Quantico773 · Jan 11, 2011 · Viewed 16.8k times · Source

Versions I am running (basically latest of everything):
PHP: 5.3.1
MySQL: 5.1.41
Apache: 2.2.14
OS: CentOS (latest)

Here is the situation.

I have thousands of very important documents, ranging from customer contracts to voice signatures (recordings of customer authorisation for contracts), with file types including, but not limited to jpg, gif, png, tiff, doc, docx, xls, wav, mp3, pdf, etc.

All of these documents are currently stored on several servers including Windows 32 bit, CentOS and Mac, among others. Some files are also stored on employees desktop computers and laptops, and some are still hard copies stored in hundreds of boxes and filing cabinets.

Now because customers or lawyers could demand evidence of contracts at any time, my company has to be able to search and locate the correct document(s) effectively, for this reason ALL of these files have to be digitised (if not already) and correlated into some sort of order for searching and accessing.

As the programmer, I have created a full Customer Relations Management tool that the whole company uses. This includes Customer Profiles management, Order and job Tracking tools, Job/sale creation and management modules, etc, and at the moment any file that is needed at a customer profile level (drivers licence, credit authority, etc) or at a job/sale level (contracts, voice signatures, etc) can be uploaded to the server and sits in a parent/child hierarchy structure, just like Windows Explorer or any other typical file managment model.

The structure appears as such:

drivers_license
|- DL_123.jpg
voice_signatures
|- VS_123.wav
|- VS_4567.wav
contracts

So the files are uplaoded using PHP and Apache, and are stored in the file system of the OS. At the time of uploading, certain information about the file(s) is stored in a MySQL database. Some of the information stored is:

TABLE: FileUploads
FileID
CustomerID (the customer id that the file belongs to, they all have this.)
JobID/SaleID (the id of the job/sale associated, if any.)
FileSize
FileType
UploadedDateTime
UploadedBy
FilePath (the directory path the file is stored in.)
FileName (current file name of uploaded file, combination of CustomerID and JobID/SaleID if applicable.)
FileDescription
OriginalFileName (original name of the source file when uploaded, including extension.)

So as you can see, the file is linked to the database by the File Name. When I want to provide a customers' files for download to a user all I have to do is "SELECT * FROM FileUploads WHERE CustomerID = 123 OR JobID = 2345;" and this will output all the file details I require, and with the FilePath and FileName I can provide the link for download.

http... server / FilePath / FileName

There are a number of problems with this method:

Storing files in this "database unconcious" environment means data integrity is not kept. If a record is deleted, the file may not be deleted also, or vice versa.
Files are strewn all over the place, different servers, computers, etc.
The file name is the ONLY thing matching the binary to the database and customer profile and customer records.

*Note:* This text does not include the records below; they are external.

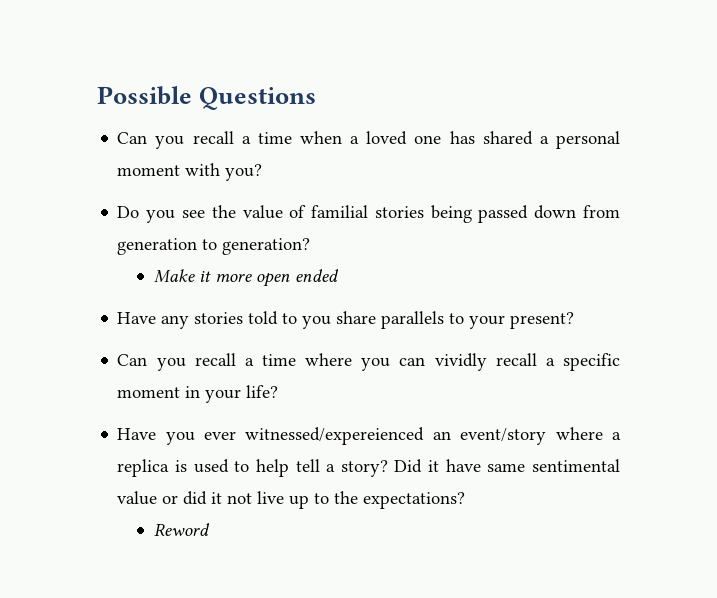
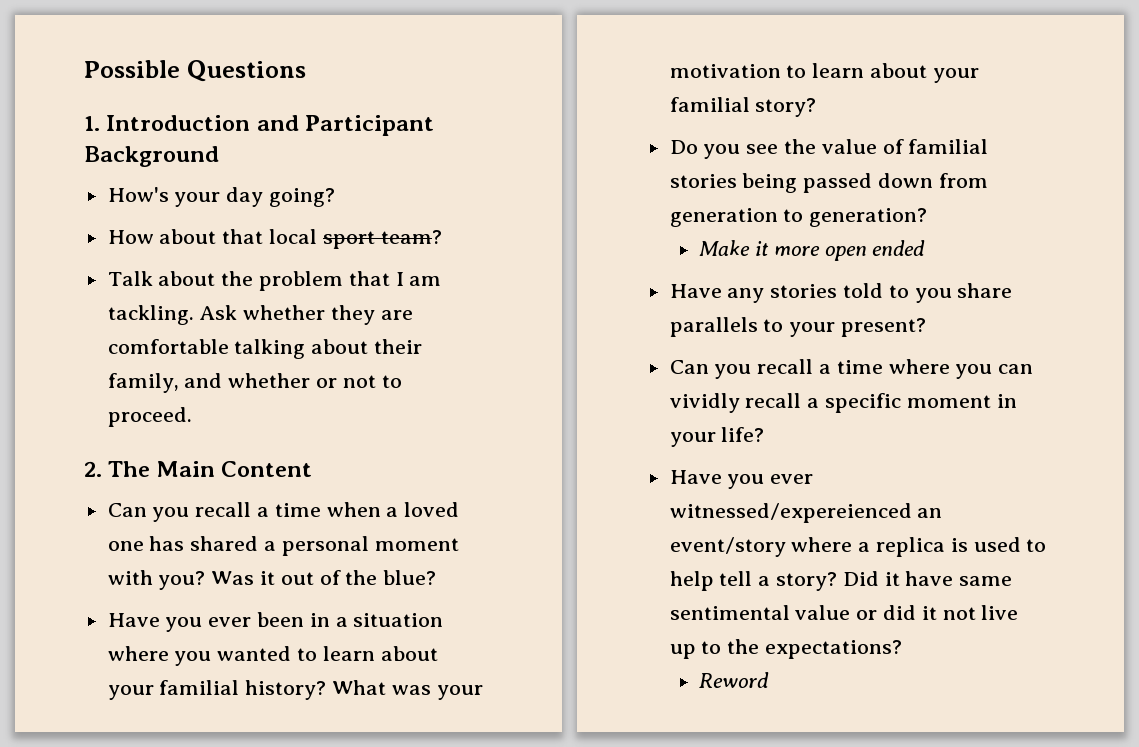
+ 1. Introduction and Participant Background
+ How's your day going?
+ How about that local sport team?
+ Talk about the problem that I am tackling. Ask whether they are comfortable talking about their family, and whether or not to proceed.
+ 2. The Main Content
+ Was it out of the blue?
+ Have you ever been in a situation where you wanted to learn about your familial history? What was your motivation to learn about your familial story?

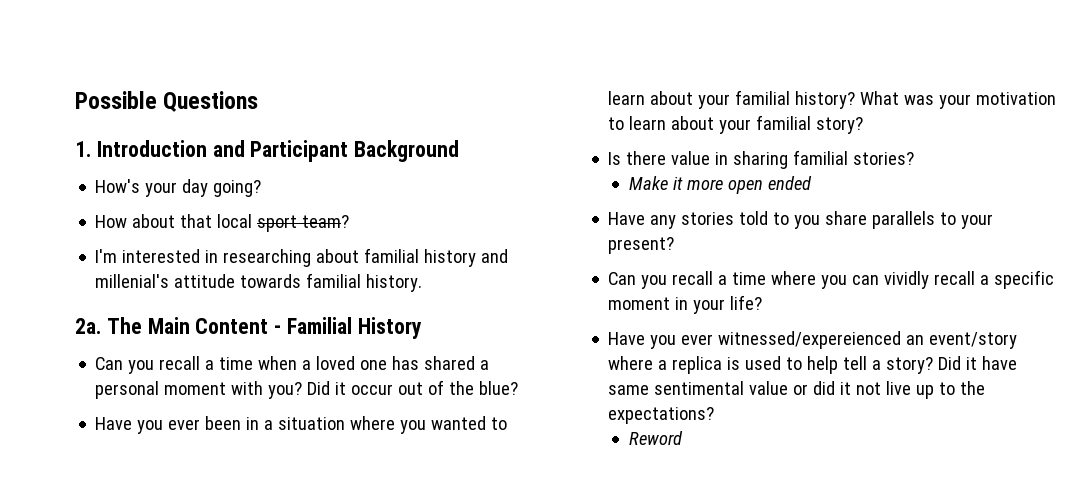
- Talk about the problem that I am tackling. Ask whether they are comfortable talking about their family, and whether or not to proceed.
- 2. The Main Content
+ I'm interested in researching about familial history and millenial's attitude towards familial history.
+ 2a. The Main Content - Familial History
- Was it out of the blue?
+ Did it occur out of the blue?
- Do you see the value of familial stories being passed down from generation to generation?
+ Is there value in sharing familial stories?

etc, etc. There are so many reasons, some of which are described here: http://www.dreamwerx.net/site/article01 . Also there is an interesting article here too: sietch.net/ViewNewsItem.aspx?NewsItemID=124 .

SO, after much research I have pretty much decided I am going to store ALL of these files in the database, as a BLOB or LONGBLOB, but there are still many considerations before I do this.

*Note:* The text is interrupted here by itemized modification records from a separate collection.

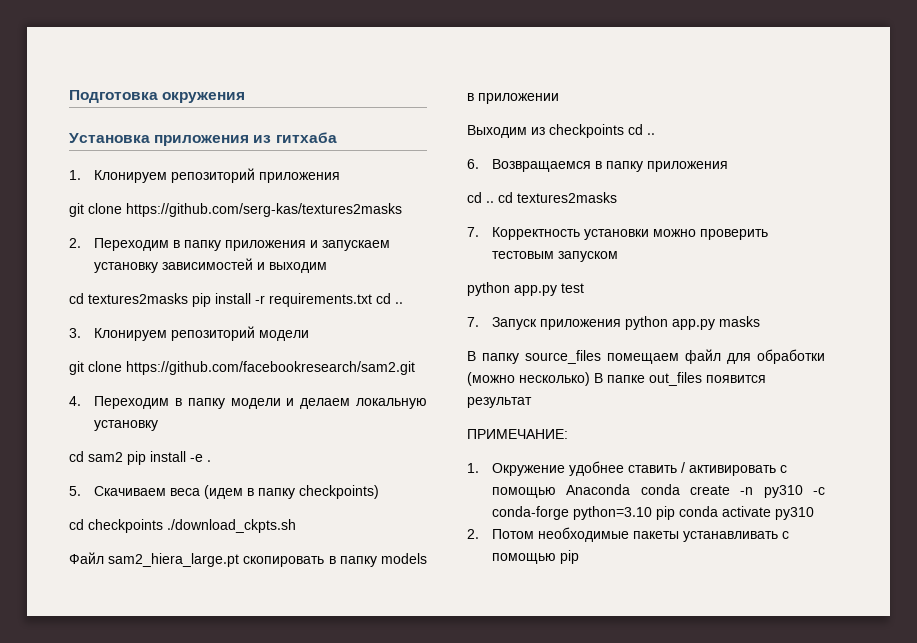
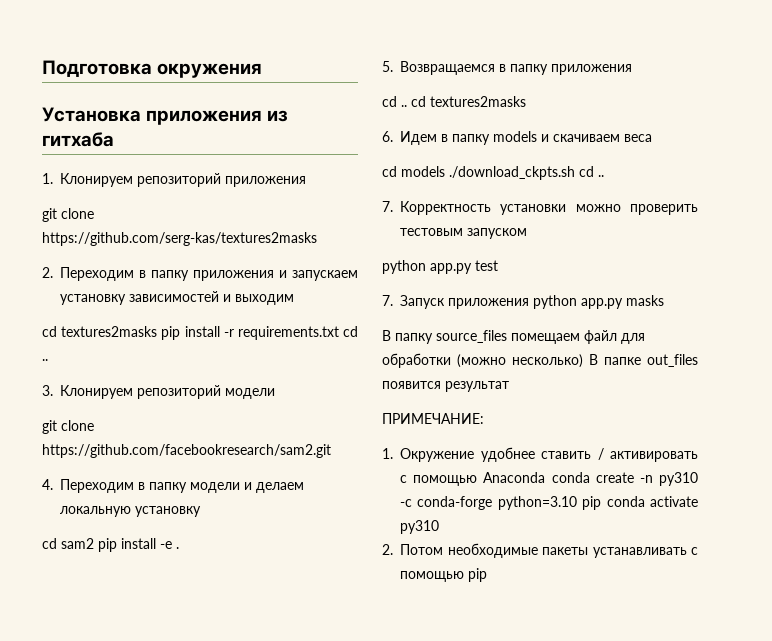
- 5. Скачиваем веса (идем в папку checkpoints)
- сd checkpoints ./download_ckpts.sh
- Файл sam2_hiera_large.pt скопировать в папку models в приложении
- Выходим из checkpoints cd ..
- 6. Возвращаемся в папку приложения
+ 5. Возвращаемся в папку приложения
+ 6. Идем в папку models и скачиваем веса
+ сd models ./download_ckpts.sh cd ..

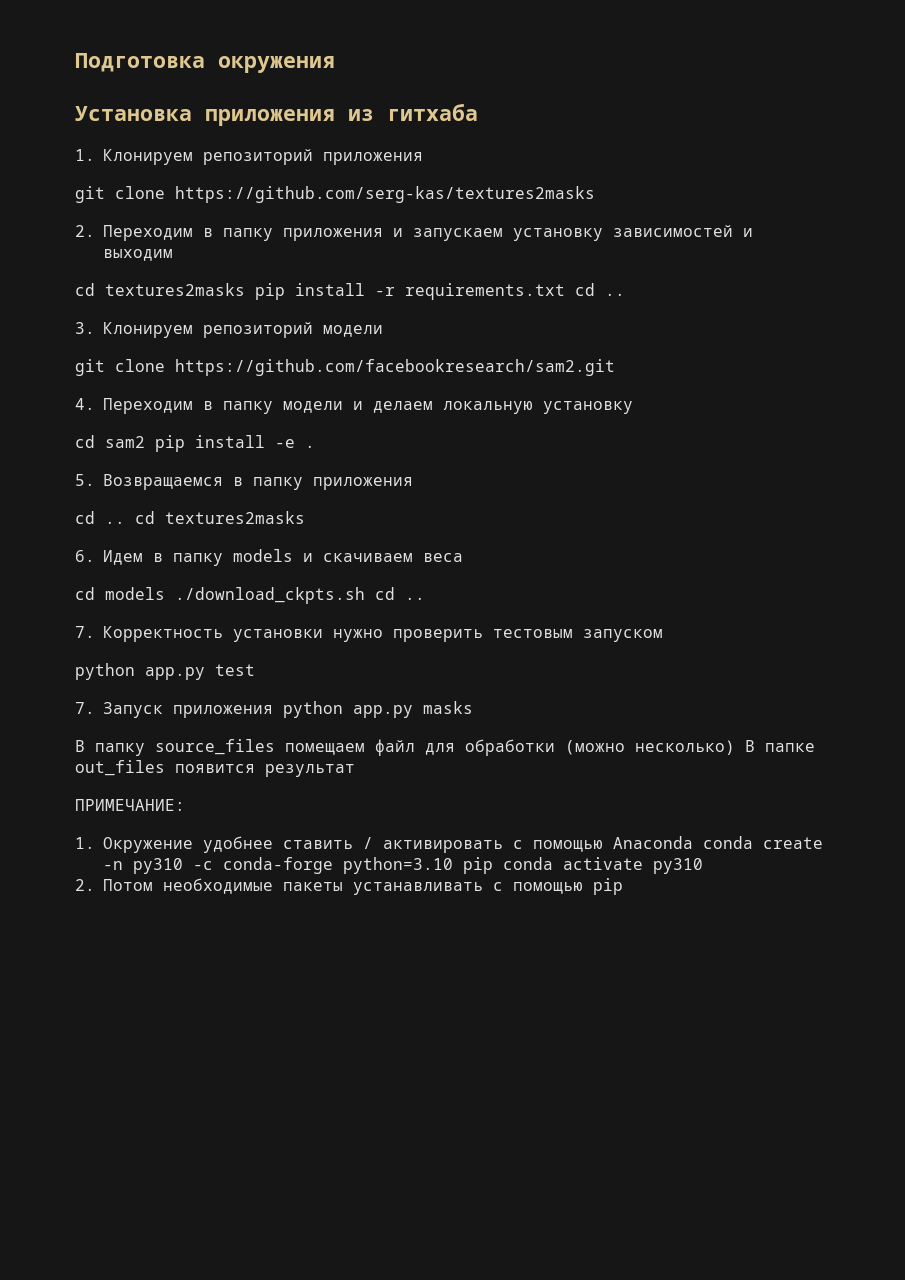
- 7. Корректность установки можно проверить тестовым запуском
+ 7. Корректность установки нужно проверить тестовым запуском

I know that storing them in the database is a viable option, however there are a number of methods of storing them. I also know storing them is one thing; correlating and accessing them in a manageable way is another thing entirely.

The article provided at this link: dreamwerx.net/site/article01 describes a way of splitting the uploaded binary files into 64kb chunks and storing each chunk with the FileID, and then streaming the actual binary file to the client using headers. This is a really cool idea since it alleviates preassure on the servers memory; instead of loading an entire 100mb file into the RAM and then sending it to the client, it is doing it 64kb at a time. I have tried this (and updated his scripts) and this is totally successful, in a very small frame of testing.

So if you are in agreeance that this method is a viable, stable and robust long-term option to store moderately large files (1kb to couple hundred megs), and large quantities of these files, let me know what other considerations or ideas you have.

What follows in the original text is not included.